Peut-être parce qu’un simple vernis de savoir ésotérique suffit à emporter les
convictions fragiles, surtout dans un univers de coteries où le conformisme est
indispensable ? Sans doute parce que, bien à tort, la psychanalyse s’est
faite la championne d’une pensée réellement libertaire, dégagée de tout tabou
et de tout préjugé. Bien fallacieusement, il est vrai, car rarement on aura vu
une pensée libératrice reposer autant sur la parole exacte de son père fondateur.
Mon grand
regret est que, dans l’hexagone, la psychanalyse éclipse presque totalement la
réalité de la psychologie actuelle. Dans son livre « Guérir », David
Servan-Schreiber ne mentionne d’abord que « des psychiatres et des
psychanalystes » comme les deux seules variantes de psy sur le marché. Il
ne recourt au terme « psychologue » que lorsqu’il doit aborder le
thème de l’emdr et de sa créatrice, Francine Shapiro, ou du love lab de John
Gottman. Ce faisant, il ne témoigne pas d’un ostracisme volontaire, mais ne fait
que refléter la perception franco-française de l’univers de la psychologie.

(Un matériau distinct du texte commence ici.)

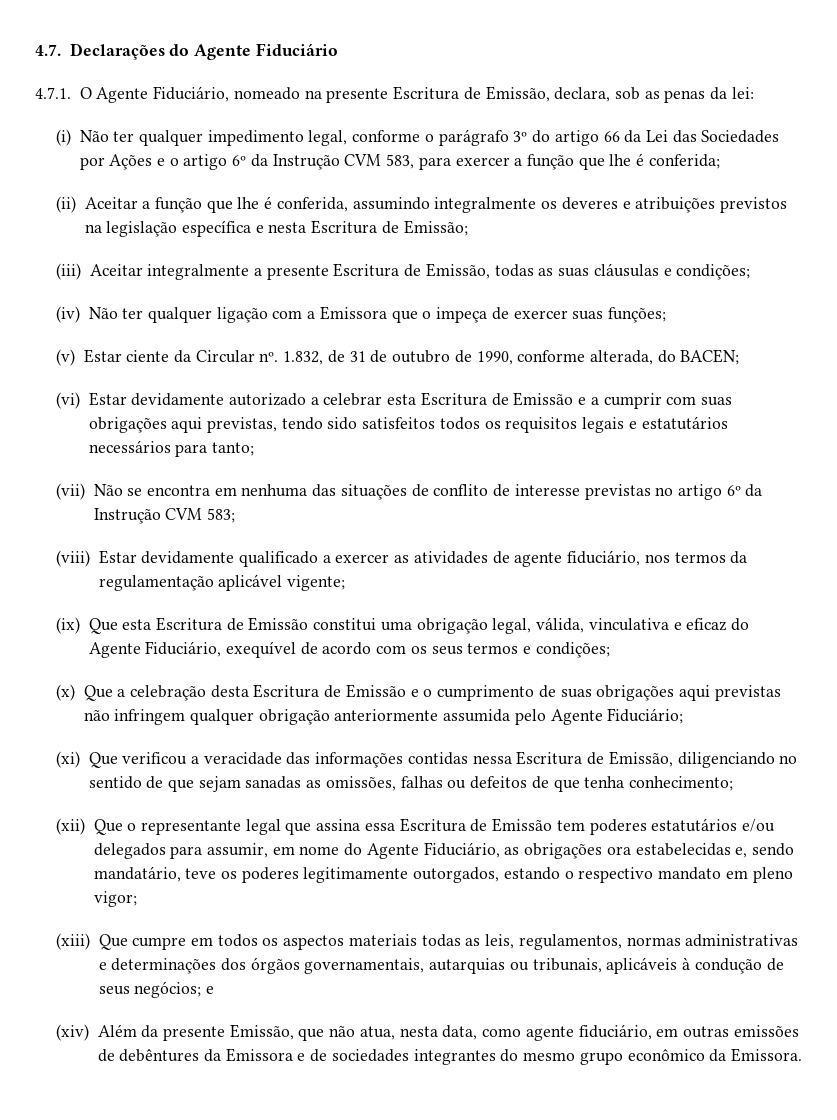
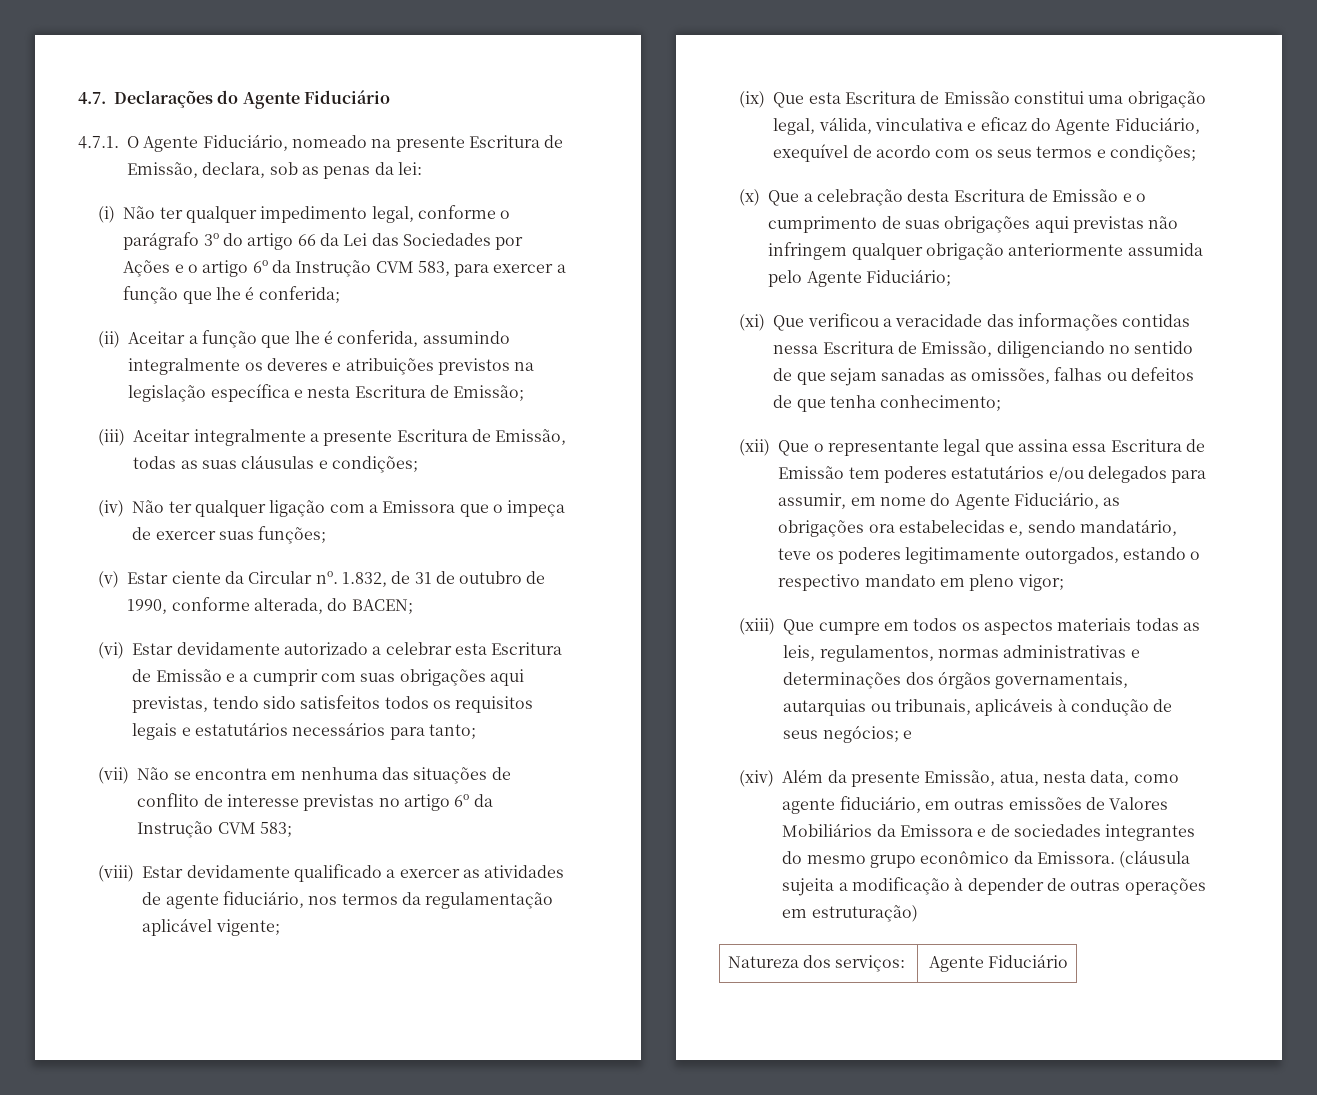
- (xiv) Além da presente Emissão, que não atua, nesta data, como agente fiduciário, em outras emissões de debêntures da Emissora e de sociedades integrantes do mesmo grupo econômico da Emissora.
+ (xiv) Além da presente Emissão, atua, nesta data, como agente fiduciário, em outras emissões de Valores Mobiliários da Emissora e de sociedades integrantes do mesmo grupo econômico da Emissora.
+ (cláusula sujeita a modificação à depender de outras operações em estruturação)
+ Natureza dos serviços: | Agente Fiduciário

Dans le film « Oui mais… » d’Yves Lavandier , dont l’authenticité lui
a valu d’être recommandé par la société française de thérapie brève comme
matériel didactique, la malheureuse héroïne (Emilie Duquennes) qui a entamé une
thérapie brève doit constamment se défendre auprès de ses proches d’avoir
commencé une analyse, tant cette démarche paraît incontournable aux yeux de
tous. Pourtant, procurez-vous une manuel de base d’introduction à la
psychologie, genre Hilgard et Atkinson, et vous découvrirez un autre monde,
sans référence ou presque à Freud et consort. Un monde riche, dynamique, et
scientifique. En connexion avec l’évolution des neurosciences. Et certainement
pas à la solde de quiconque, d’un laboratoire ou d’une idéologie.
Parmi les
défenseurs actuels de la psychanalyse, je distingue trois catégories.
1)
Les
convertis de base, ex-analysés ou analysés en cours, qui cherchent à convaincre
tout le monde, y compris eux-mêmes, qu’ils sont « guéris », ou en
tout cas, qu’ils contrôlent leur « névrose ». Ils adhèrent au
discours psychanalytique avec une conviction qui tient de l’impératif de
survie. Ce sont les troupes de base de l’orthodoxie, les plus pugnaces, les
plus opiniâtres, celles qui ont le plus à perdre d’une désillusion.
2)
La
moyenne intelligentsia (comme il y a une moyenne bourgeoisie) qui a incorporé
naturellement le discours psychanalytique pendant le cursus scolaire qui les a
conduit à leur poste d’ « intellectuel », en l’occurrence,
enseignants, travailleurs sociaux, représentants du monde académique et médical.
Il ne tiennent pas réellement aux subtilités théoriques de la pensée freudienne,
mais ont retenu que leur adhésion au modèle constituait une revendication de
pensée libertaire et égalitaire. Pardonnable mais funeste confusion.
3)
Les
aparatchiks du régime, qui en vivent. Ils ne sont pas nombreux, mais profitent
encore des vestiges de leur splendeur passée, et pratiquent l’enfumage avec
candeur ou machiavélisme, selon l’inspiration des uns ou des autres. Les plus
lucides sentent certainement le vent tourner, mais n’auront aucun mal à
retourner leur veste le moment venu.
La psychanalyse va mourir de sa belle mort, très
naturellement. La liberté de pensée n’y perdra rien, que du contraire.